L’analyse d’Inès Perrot replace le phénomène dans son contexte sociologique et historique : « Des siècles de domination masculine et de patriarcat nous ont enseigné une chose : la place prépondérante de l’homme dans les rapports de séduction et celui de la simple « réceptivité » de la femme », souligne-t-elle. « Il est donc par extension normal que l’homme soit actif. Il choisit, agit et domine alors que la femme, elle, accepte d’être le réceptacle des pulsions masculine dans une forte notion de passivité ».

Cette construction sociale explique pourquoi la photo de pénis cible quasi- exclusivement les femmes : elle s’inscrit dans une logique de réaffirmation de la domination masculine à travers la démonstration phallique. L’acte n’est pas seulement sexuel, il est politique.

« Dès petit, les garçons sont habitués à comparer et on leur enseigne une pudeur bien différente de celle imposée à leurs homologues féminines », ajoute Inès Perrot. « Là où on apprend à une femme à se « cacher pour se protéger », ce qui engendre souvent des comportements plutôt pudiques, le petit garçon se promène nu et plutôt fier de sa condition et de son attribut. Il y a déjà les prémices d’une forme de jouissance à imposer sa présence ».

Le digital comme nouveau terrain d’expression des pulsions

« En définitive, la dick pic non sollicitée dépasse de loin le simple envoi d’une image indésirable : elle engage des mécanismes psychiques profonds entre transgression et jouissance narcissique », conclut Inès Perrot. « En contournant la loi du consentement, l’expéditeur n’est pas en quête d’une rencontre érotique mais de l’affirmation de sa puissance, en réduisant l’autre à un objet captif de son regard ».

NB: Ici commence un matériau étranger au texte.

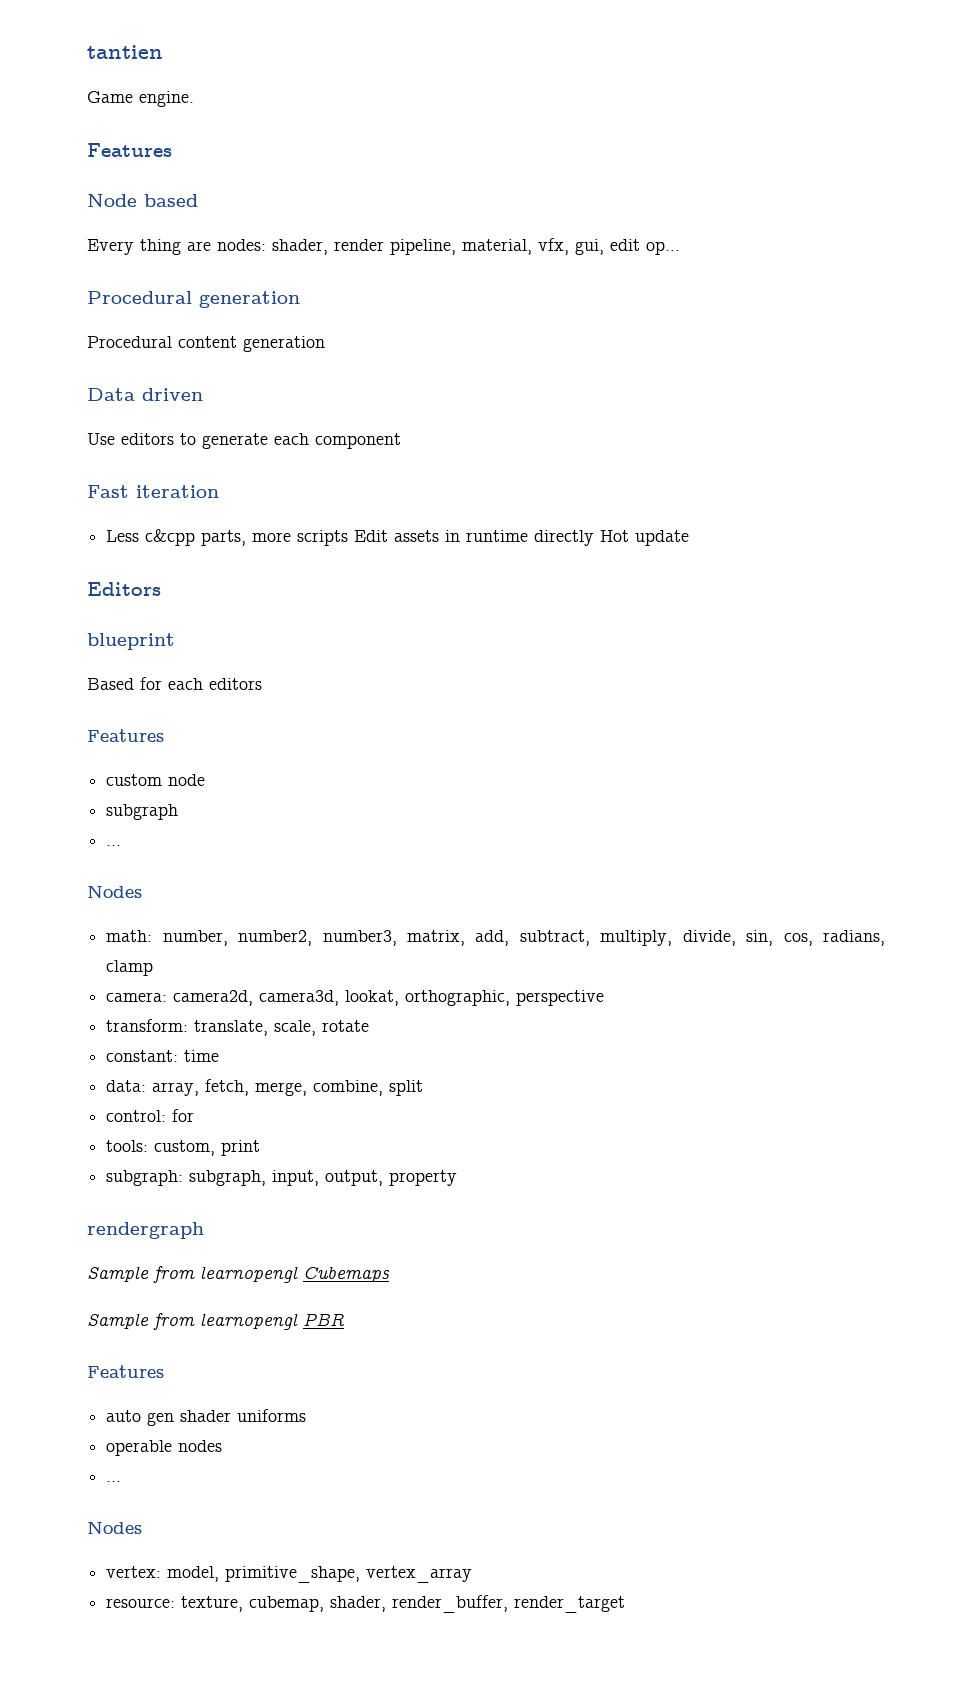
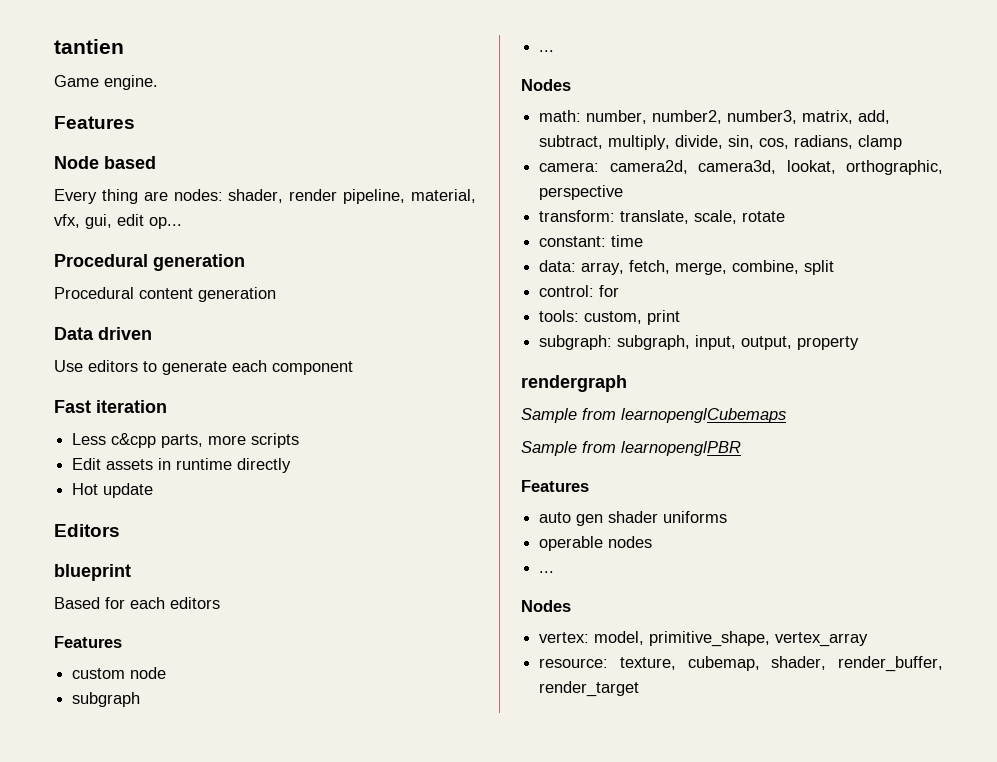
- Less c&cpp parts, more scripts Edit assets in runtime directly Hot update
+ Less c&cpp parts, more scripts
+ Edit assets in runtime directly
+ Hot update
- Sample from learnopengl Cubemaps
- Sample from learnopengl PBR
+ Sample from learnopenglCubemaps
+ Sample from learnopenglPBR

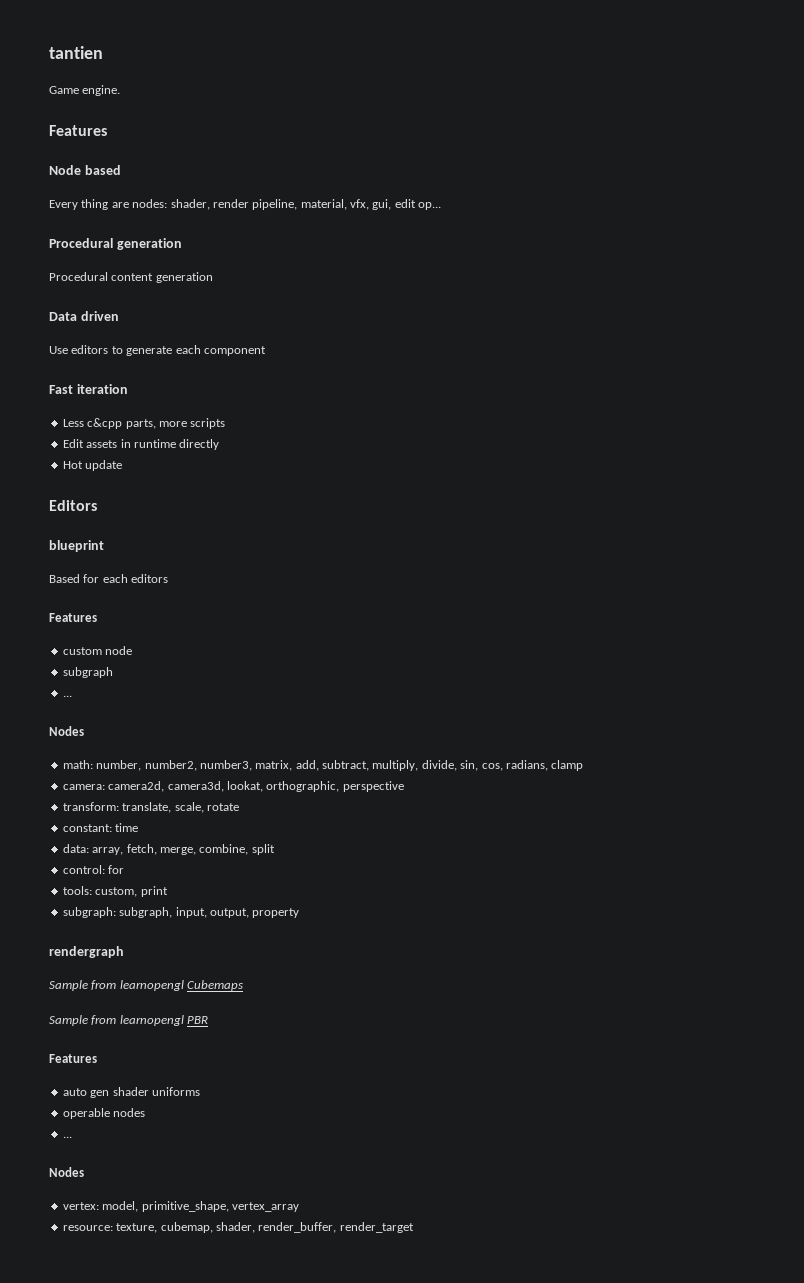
- Sample from learnopenglCubemaps
- Sample from learnopenglPBR
+ Sample from learnopengl Cubemaps
+ Sample from learnopengl PBR

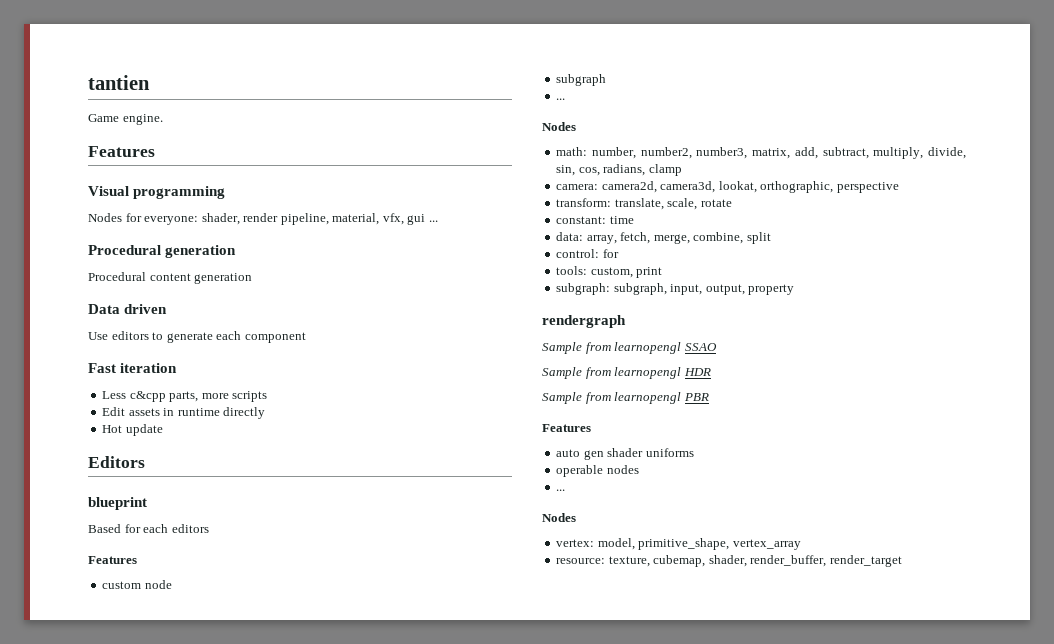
- Node based
- Every thing are nodes: shader, render pipeline, material, vfx, gui, edit op...
+ Visual programming
+ Nodes for everyone: shader, render pipeline, material, vfx, gui ...
- Sample from learnopengl Cubemaps
+ Sample from learnopengl SSAO
+ Sample from learnopengl HDR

La psychanalyste poursuit : « Cet acte n’est pas uniquement un geste de domination, mais aussi une tentative, paradoxale et violente, d’obtenir une preuve d’existence à travers le regard de l’autre. L’acte ne réside donc pas seulement dans un « mauvais usage du numérique » mais il réactive des logiques profondes : exhibitionnisme, pulsion scopique, emprise narcissique, négation du consentement qui sont finalement des problématiques de toujours de l’être humain. Le virtuel est simplement un nouveau média dont l’anonymat libère l’individu de la punition et lui ouvre donc la voie à l’expression de la pulsion ».